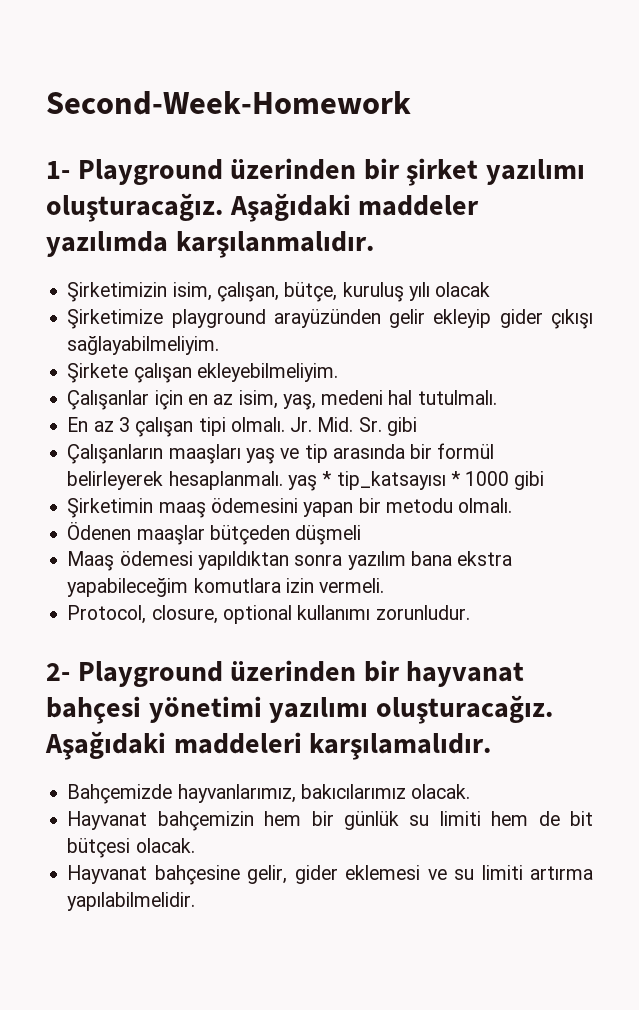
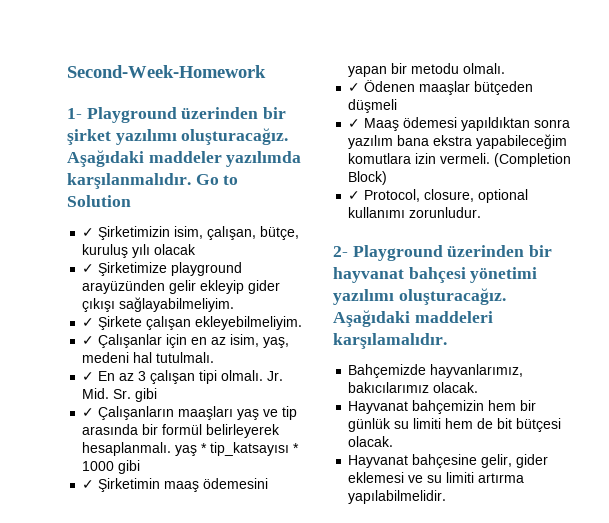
- Aşağıdaki maddeler yazılımda karşılanmalıdır.
- Şirketimizin isim, çalışan, bütçe, kuruluş yılı olacak
+ Aşağıdaki maddeler yazılımda karşılanmalıdır. Go to Solution
+ ✓ Şirketimizin isim, çalışan, bütçe, kuruluş yılı olacak
- Şirketimize playground arayüzünden gelir ekleyip gider çıkışı sağlayabilmeliyim.
+ ✓ Şirketimize playground arayüzünden gelir ekleyip gider çıkışı sağlayabilmeliyim.
- Şirkete çalışan ekleyebilmeliyim.
+ ✓ Şirkete çalışan ekleyebilmeliyim.
- Çalışanlar için en az isim, yaş, medeni hal tutulmalı.
+ ✓ Çalışanlar için en az isim, yaş, medeni hal tutulmalı.
- En az 3 çalışan tipi olmalı.
+ ✓ En az 3 çalışan tipi olmalı.
- Çalışanların maaşları yaş ve tip arasında bir formül belirleyerek hesaplanmalı. yaş * tip_katsayısı * 1000 gibi
+ ✓ Çalışanların maaşları yaş ve tip arasında bir formül belirleyerek hesaplanmalı. yaş * tip_katsayısı * 1000 gibi
- Şirketimin maaş ödemesini yapan bir metodu olmalı.
+ ✓ Şirketimin maaş ödemesini yapan bir metodu olmalı.
- Ödenen maaşlar bütçeden düşmeli
+ ✓ Ödenen maaşlar bütçeden düşmeli
- Maaş ödemesi yapıldıktan sonra yazılım bana ekstra yapabileceğim komutlara izin vermeli.
- Protocol, closure, optional kullanımı zorunludur.
+ ✓ Maaş ödemesi yapıldıktan sonra yazılım bana ekstra yapabileceğim komutlara izin vermeli. (Completion Block)
+ ✓ Protocol, closure, optional kullanımı zorunludur.

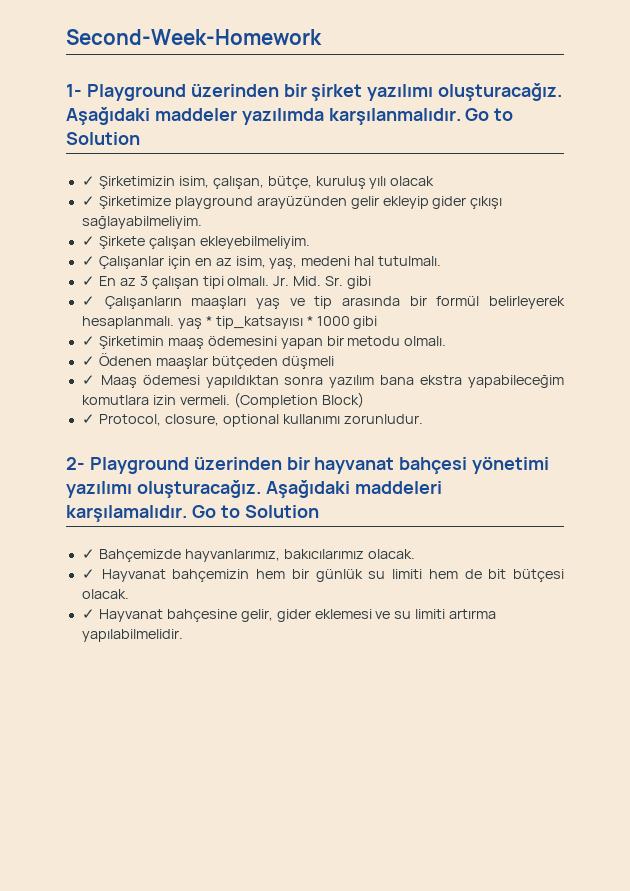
- Aşağıdaki maddeleri karşılamalıdır.
- Bahçemizde hayvanlarımız, bakıcılarımız olacak.
+ Aşağıdaki maddeleri karşılamalıdır. Go to Solution
+ ✓ Bahçemizde hayvanlarımız, bakıcılarımız olacak.
- Hayvanat bahçemizin hem bir günlük su limiti hem de bit bütçesi olacak.
+ ✓ Hayvanat bahçemizin hem bir günlük su limiti hem de bit bütçesi olacak.
- Hayvanat bahçesine gelir, gider eklemesi ve su limiti artırma yapılabilmelidir.
+ ✓ Hayvanat bahçesine gelir, gider eklemesi ve su limiti artırma yapılabilmelidir.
○ ○ ○ ○
## Exercise:
What is needed is an exact copy of the entries above, with no images in it.

## Output for this exercise:
- Aşağıdaki maddeler yazılımda karşılanmalıdır.
- Şirketimizin isim, çalışan, bütçe, kuruluş yılı olacak
+ Aşağıdaki maddeler yazılımda karşılanmalıdır. Go to Solution
+ ✓ Şirketimizin isim, çalışan, bütçe, kuruluş yılı olacak
- Şirketimize playground arayüzünden gelir ekleyip gider çıkışı sağlayabilmeliyim.
+ ✓ Şirketimize playground arayüzünden gelir ekleyip gider çıkışı sağlayabilmeliyim.
- Şirkete çalışan ekleyebilmeliyim.
+ ✓ Şirkete çalışan ekleyebilmeliyim.
- Çalışanlar için en az isim, yaş, medeni hal tutulmalı.
+ ✓ Çalışanlar için en az isim, yaş, medeni hal tutulmalı.
- En az 3 çalışan tipi olmalı.
+ ✓ En az 3 çalışan tipi olmalı.
- Çalışanların maaşları yaş ve tip arasında bir formül belirleyerek hesaplanmalı. yaş * tip_katsayısı * 1000 gibi
+ ✓ Çalışanların maaşları yaş ve tip arasında bir formül belirleyerek hesaplanmalı. yaş * tip_katsayısı * 1000 gibi
- Şirketimin maaş ödemesini yapan bir metodu olmalı.
+ ✓ Şirketimin maaş ödemesini yapan bir metodu olmalı.
- Ödenen maaşlar bütçeden düşmeli
+ ✓ Ödenen maaşlar bütçeden düşmeli
- Maaş ödemesi yapıldıktan sonra yazılım bana ekstra yapabileceğim komutlara izin vermeli.
- Protocol, closure, optional kullanımı zorunludur.
+ ✓ Maaş ödemesi yapıldıktan sonra yazılım bana ekstra yapabileceğim komutlara izin vermeli. (Completion Block)
+ ✓ Protocol, closure, optional kullanımı zorunludur.

- Aşağıdaki maddeleri karşılamalıdır.
- Bahçemizde hayvanlarımız, bakıcılarımız olacak.
+ Aşağıdaki maddeleri karşılamalıdır. Go to Solution
+ ✓ Bahçemizde hayvanlarımız, bakıcılarımız olacak.
- Hayvanat bahçemizin hem bir günlük su limiti hem de bit bütçesi olacak.
+ ✓ Hayvanat bahçemizin hem bir günlük su limiti hem de bit bütçesi olacak.
- Hayvanat bahçesine gelir, gider eklemesi ve su limiti artırma yapılabilmelidir.
+ ✓ Hayvanat bahçesine gelir, gider eklemesi ve su limiti artırma yapılabilmelidir.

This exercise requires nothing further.